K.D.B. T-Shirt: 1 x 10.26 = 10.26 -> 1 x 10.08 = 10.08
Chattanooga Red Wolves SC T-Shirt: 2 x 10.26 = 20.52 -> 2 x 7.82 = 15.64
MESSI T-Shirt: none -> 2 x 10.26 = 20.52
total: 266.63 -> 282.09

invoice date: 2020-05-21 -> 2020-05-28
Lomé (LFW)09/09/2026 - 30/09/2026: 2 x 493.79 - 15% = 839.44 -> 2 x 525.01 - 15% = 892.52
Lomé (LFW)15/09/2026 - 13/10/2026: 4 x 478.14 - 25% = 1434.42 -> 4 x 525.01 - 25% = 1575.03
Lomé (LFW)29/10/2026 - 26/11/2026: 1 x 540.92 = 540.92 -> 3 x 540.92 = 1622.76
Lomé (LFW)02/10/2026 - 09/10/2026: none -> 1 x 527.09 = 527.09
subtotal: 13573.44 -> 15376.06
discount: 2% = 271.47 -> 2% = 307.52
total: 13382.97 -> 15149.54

============

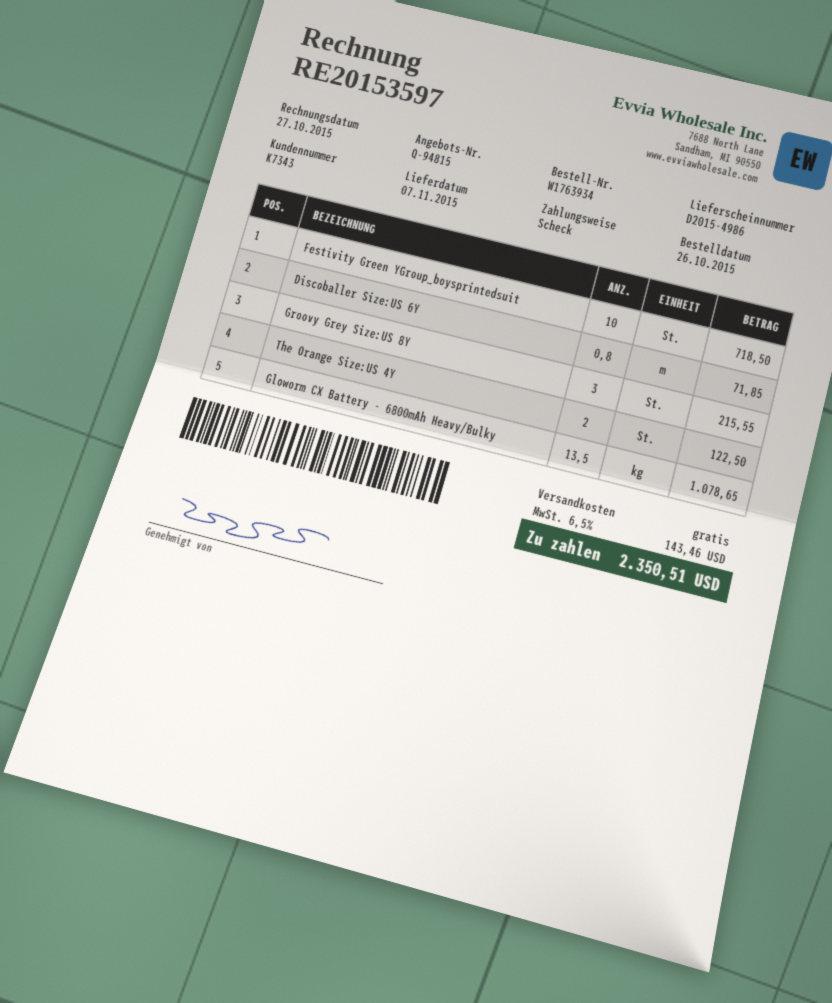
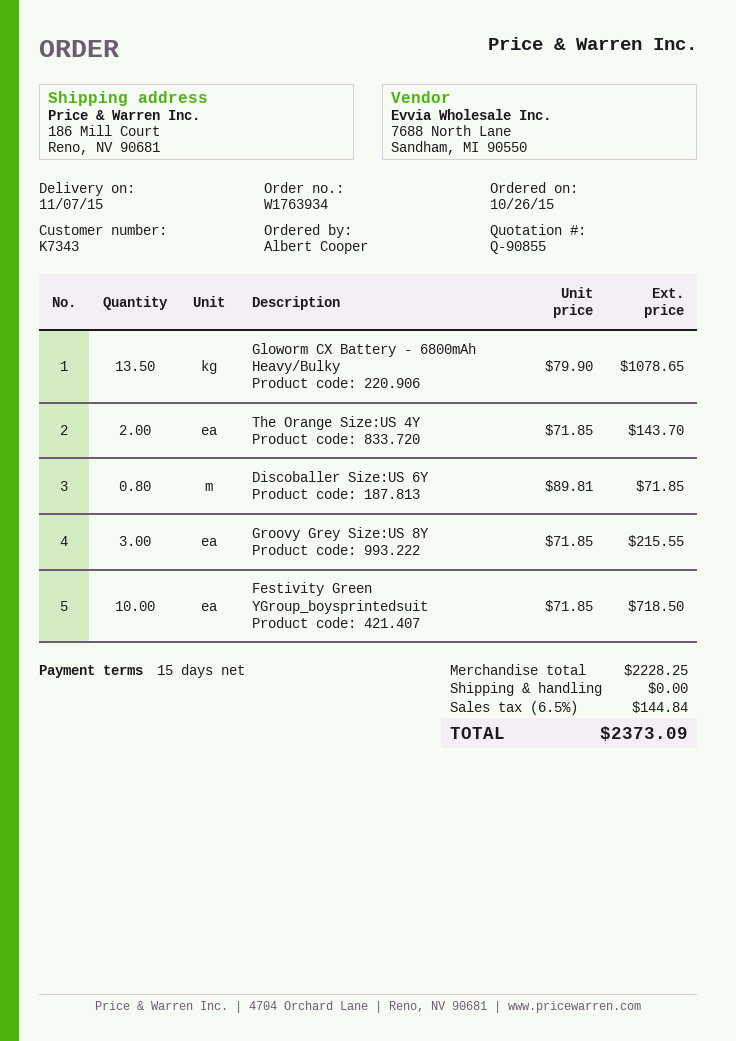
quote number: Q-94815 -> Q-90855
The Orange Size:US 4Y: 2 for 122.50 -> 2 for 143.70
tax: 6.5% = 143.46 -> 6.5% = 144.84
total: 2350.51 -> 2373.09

============

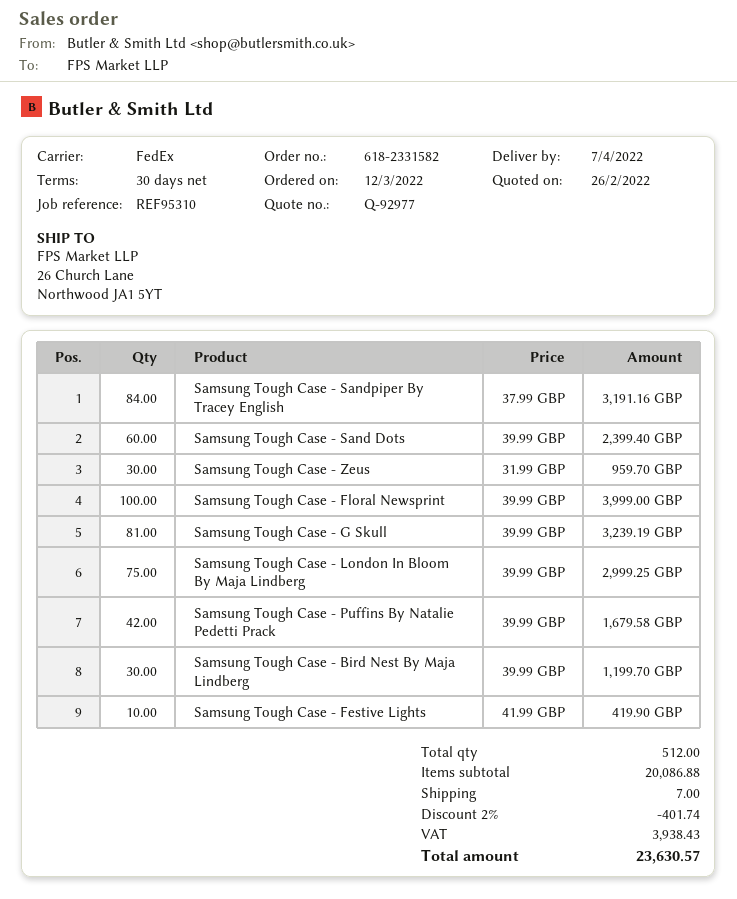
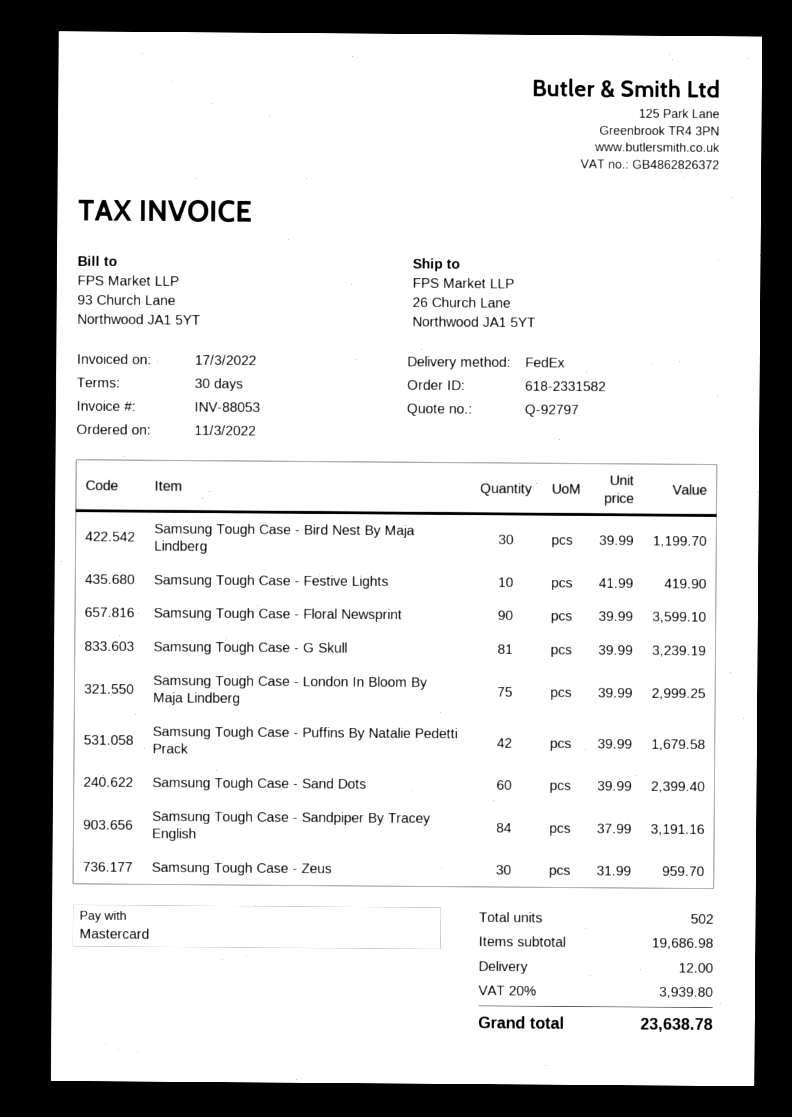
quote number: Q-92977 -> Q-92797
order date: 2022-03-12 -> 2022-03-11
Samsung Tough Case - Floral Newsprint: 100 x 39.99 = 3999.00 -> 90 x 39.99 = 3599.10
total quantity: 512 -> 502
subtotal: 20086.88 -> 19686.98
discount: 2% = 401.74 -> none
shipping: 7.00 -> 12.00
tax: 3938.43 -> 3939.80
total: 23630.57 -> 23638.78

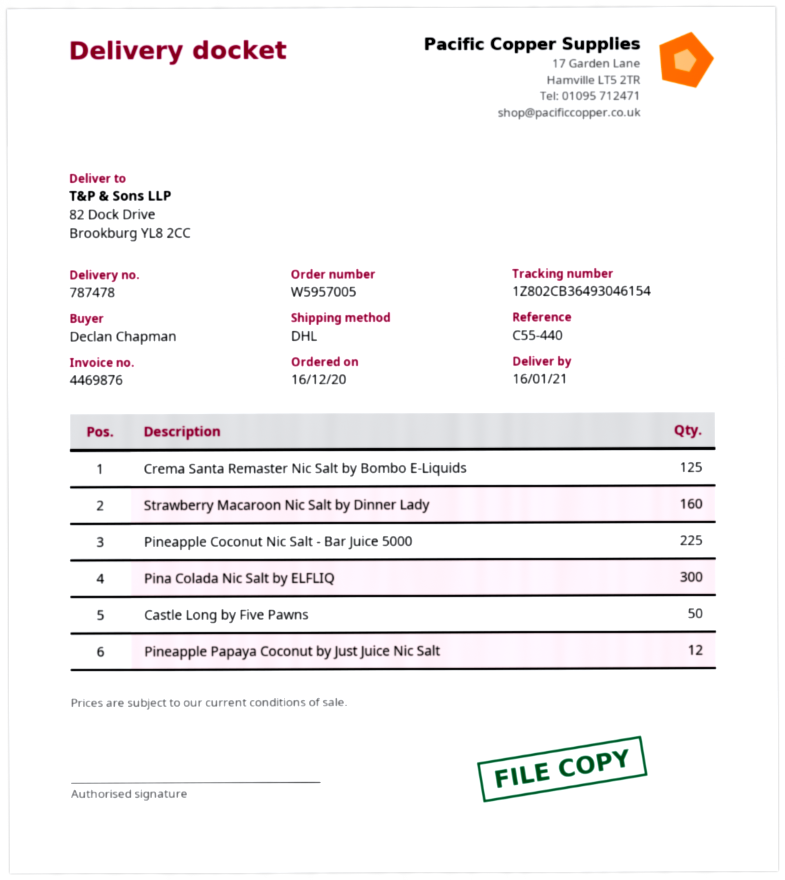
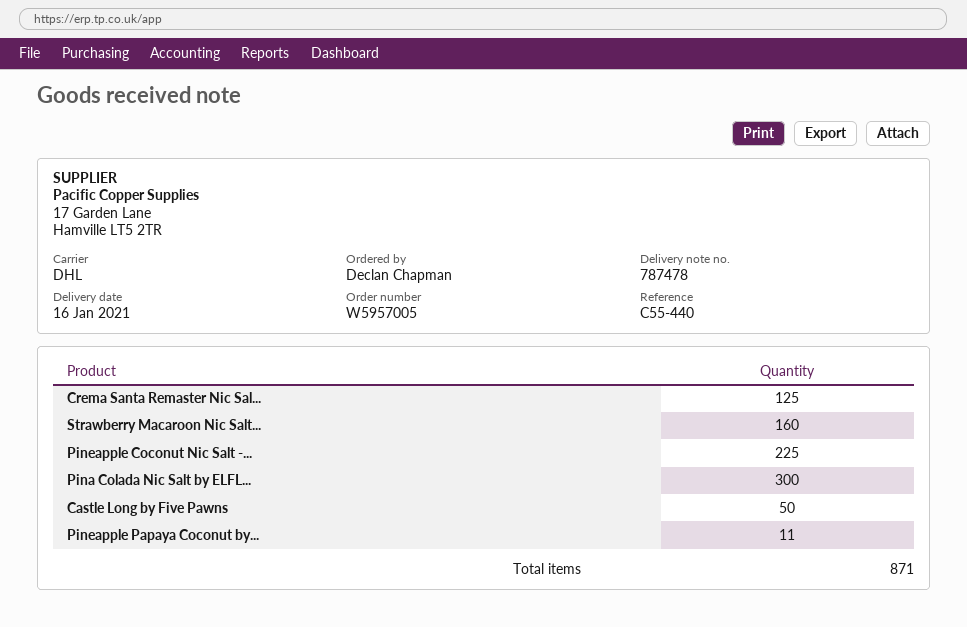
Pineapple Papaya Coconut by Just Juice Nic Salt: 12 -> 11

============

◆ WHAT IS BEING ASKED
The answer must be the lines above from the one containing "order date: 2022-03-12 -> 2022-03-11" through the one containing "Pineapple Papaya Coconut", reproduced exactly, with no pictures and nothing else.

◆ TASK ANSWER
order date: 2022-03-12 -> 2022-03-11
Samsung Tough Case - Floral Newsprint: 100 x 39.99 = 3999.00 -> 90 x 39.99 = 3599.10
total quantity: 512 -> 502
subtotal: 20086.88 -> 19686.98
discount: 2% = 401.74 -> none
shipping: 7.00 -> 12.00
tax: 3938.43 -> 3939.80
total: 23630.57 -> 23638.78

Pineapple Papaya Coconut by Just Juice Nic Salt: 12 -> 11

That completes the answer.